**Edit difference data:**
----
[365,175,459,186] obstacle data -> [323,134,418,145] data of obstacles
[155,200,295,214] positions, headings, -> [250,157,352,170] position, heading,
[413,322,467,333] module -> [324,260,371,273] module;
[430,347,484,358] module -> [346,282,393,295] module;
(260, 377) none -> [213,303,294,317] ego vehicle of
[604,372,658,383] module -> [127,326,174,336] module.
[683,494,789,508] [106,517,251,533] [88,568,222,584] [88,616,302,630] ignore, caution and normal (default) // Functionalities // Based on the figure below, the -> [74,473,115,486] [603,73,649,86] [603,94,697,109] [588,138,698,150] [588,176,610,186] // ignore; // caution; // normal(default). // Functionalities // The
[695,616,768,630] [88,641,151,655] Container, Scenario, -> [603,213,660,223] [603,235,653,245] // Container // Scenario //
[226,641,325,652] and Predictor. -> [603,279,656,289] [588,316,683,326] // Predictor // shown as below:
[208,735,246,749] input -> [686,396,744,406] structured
----
**TRY IT:** Output all preceding records character for character.

**RESULT OF THE EXERCISE:**
[365,175,459,186] obstacle data -> [323,134,418,145] data of obstacles
[155,200,295,214] positions, headings, -> [250,157,352,170] position, heading,
[413,322,467,333] module -> [324,260,371,273] module;
[430,347,484,358] module -> [346,282,393,295] module;
(260, 377) none -> [213,303,294,317] ego vehicle of
[604,372,658,383] module -> [127,326,174,336] module.
[683,494,789,508] [106,517,251,533] [88,568,222,584] [88,616,302,630] ignore, caution and normal (default) // Functionalities // Based on the figure below, the -> [74,473,115,486] [603,73,649,86] [603,94,697,109] [588,138,698,150] [588,176,610,186] // ignore; // caution; // normal(default). // Functionalities // The
[695,616,768,630] [88,641,151,655] Container, Scenario, -> [603,213,660,223] [603,235,653,245] // Container // Scenario //
[226,641,325,652] and Predictor. -> [603,279,656,289] [588,316,683,326] // Predictor // shown as below:
[208,735,246,749] input -> [686,396,744,406] structured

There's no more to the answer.